Цинизм и подлость. Кто в стране отказался от правд

Игорь Гарин: литературный дневник

Советский человек мог быть искренне убежден в том, что массовых репрессий в 30-е годы не существовало. Что Катынь — дело рук вермахта, а не советских расстрельных команд. Что карательная психиатрия — это клевета Запада. Что компартия искренне строит государство всеобщего благоденствия, — пишет Павел Казарин для Крым.Реалии.

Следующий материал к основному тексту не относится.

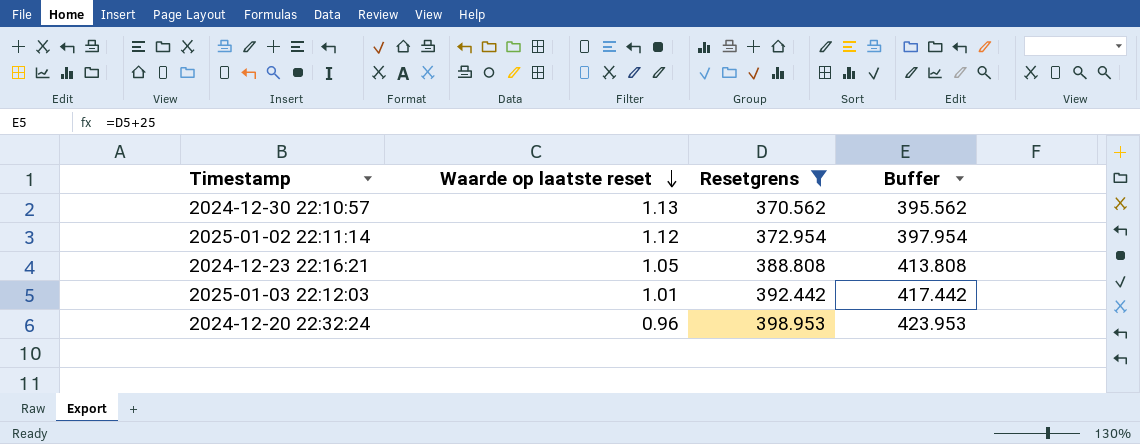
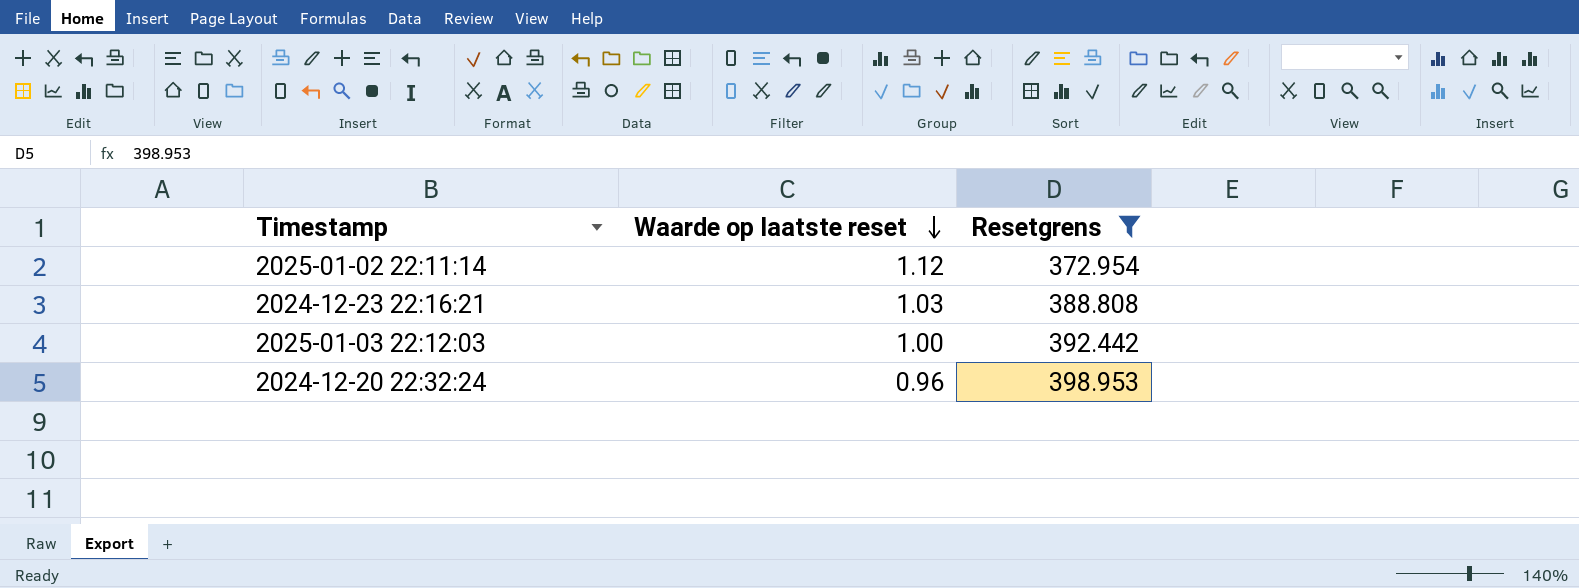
column Buffer | formula: [Resetgrens] + 25 -> none
row 2024-12-30 22:10:57: 1.13 | 370.562 | 395.562 -> none
2024-12-23 22:16:21 | Waarde op laatste reset: 1.05 -> 1.03
2025-01-03 22:12:03 | Waarde op laatste reset: 1.01 -> 1.00

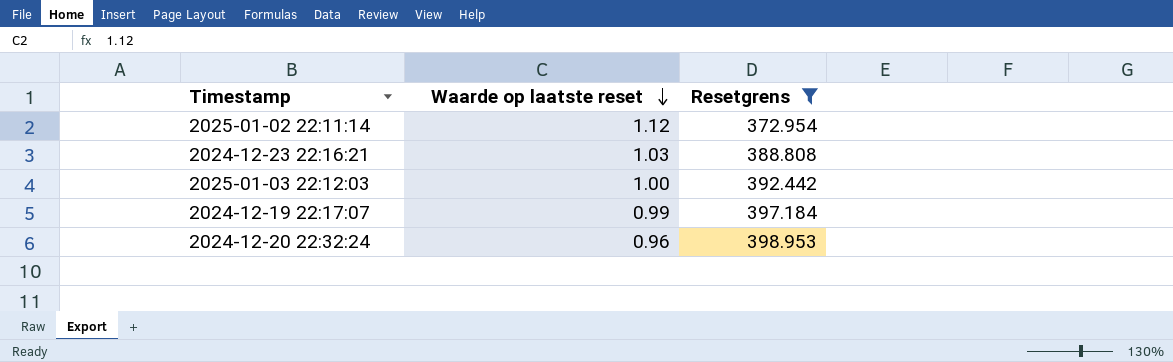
row 2024-12-19 22:17:07: none -> 0.99 | 397.184

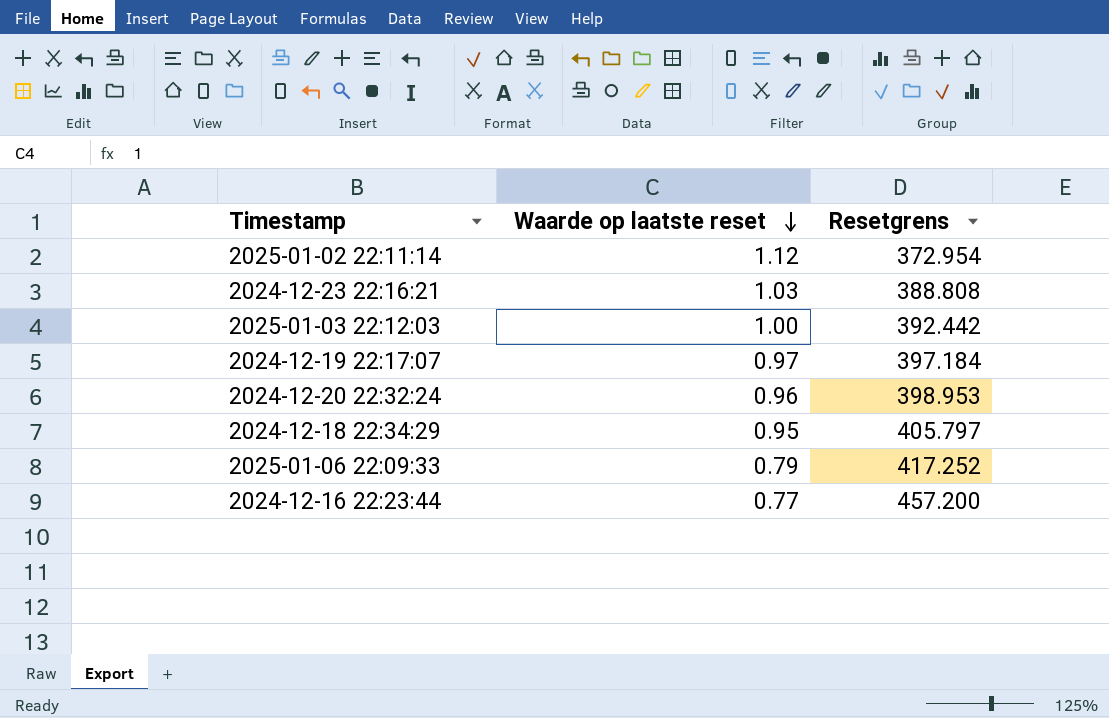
filter: Resetgrens <= 398.953 -> none
2024-12-19 22:17:07 | Waarde op laatste reset: 0.99 -> 0.97

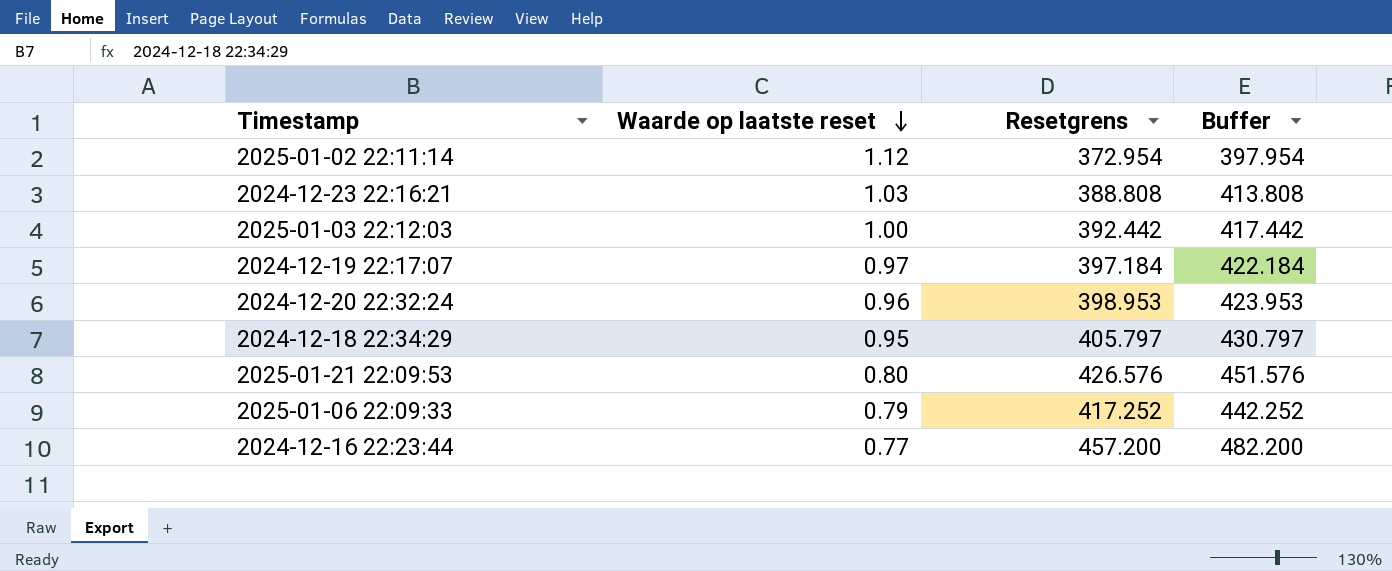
column Buffer | formula: none -> [Resetgrens] + 25
row 2025-01-21 22:09:53: none -> 0.80 | 426.576 | 451.576

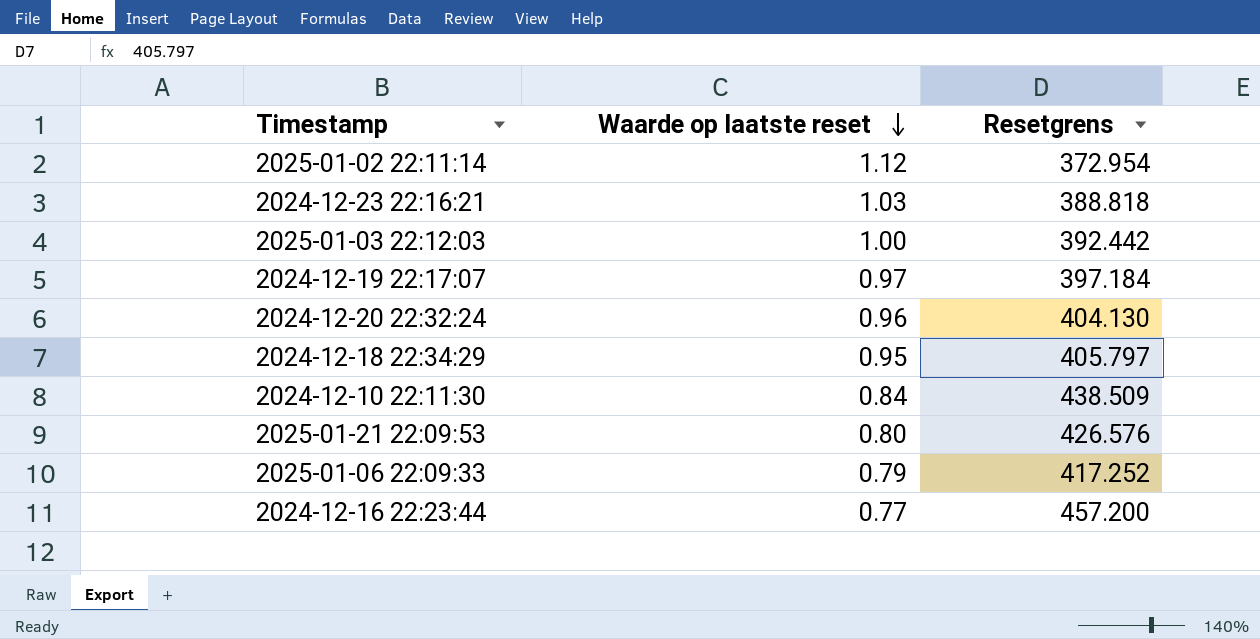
column Buffer | formula: [Resetgrens] + 25 -> none
2024-12-23 22:16:21 | Resetgrens: 388.808 -> 388.818
2024-12-20 22:32:24 | Resetgrens: 398.953 -> 404.130
row 2024-12-10 22:11:30: none -> 0.84 | 438.509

;В конце концов, что мы хотим от советского обывателя? Зажатого между работой и домом, между очередью на шведскую стенку и попыткой достать продуктовый дефицит? Информационный «железный занавес» был прочен — любая альтернативная картина мира пресекалась. Окружающая реальность была выстроена до его рождения, система пропаганды была отточена задолго до того, как он стал задаваться вопросами. У него попросту не было иной реальности чем та, в которой он жил. А как только герметичный купол стал давать трещины — Советский Союз начал расползаться по швам.


Но постсоветский человек, ностальгирующий по СССР, — это явление совершенно иного порядка.


Потому что в багаже у нового обывателя — девяностые годы. Те самые, когда открывались архивы. Когда появлялись интервью диссидентов. Когда стала доступна информация о масштабах репрессий. Когда никаких иллюзий по поводу советской системы подавления инакомыслия уже не осталось.


В конце концов, что мы хотим от советского обывателя?
Постсоветскому человеку даже не приходилось искать информацию о той системе, которая была выстроена в СССР. В девяностые эти данные стали мейнстримом — они звучали со всех экранов и со всех газетных полос. Они были главным содержанием избирательных кампаний и новой повестки дня.


;Советский человек мог оправдывать советский строй по незнанию. Но постсоветский сторонник Советского Союза делает это сознательно. Советский человек отвергал обвинения в адрес режима, потому что мог в них не верить. Постсоветский — выступает в роли адвоката дьявола.


Постсоветский обыватель уже не может сослаться на то, что чего-то не знает. Что ему не доступны данные о реальных масштабах. Напротив, он их знает, но прячется за лукавое «зато». «Зато космические корабли». «Зато все боялись». «Зато стабильность».


Все его «зато» — это лишь попытка оправдать персональным комфортом репрессии против других. Он убедил себя, что ему лично было уютно в старой реальности — и он без тени сомнения готов разменять ее на судьбы других. Место наивности занял цинизм. Незнание сменилось подлостью.


Постсоветский просоветский — это тот, кто сознательно отказался от правды. Тот, кто добровольно надел на себя шоры. Тот, кто готов выносить в одну часть уравнения персональный комфорт, а в другую — судьбы всех остальных.


И если это не подлость, то что такое подлость?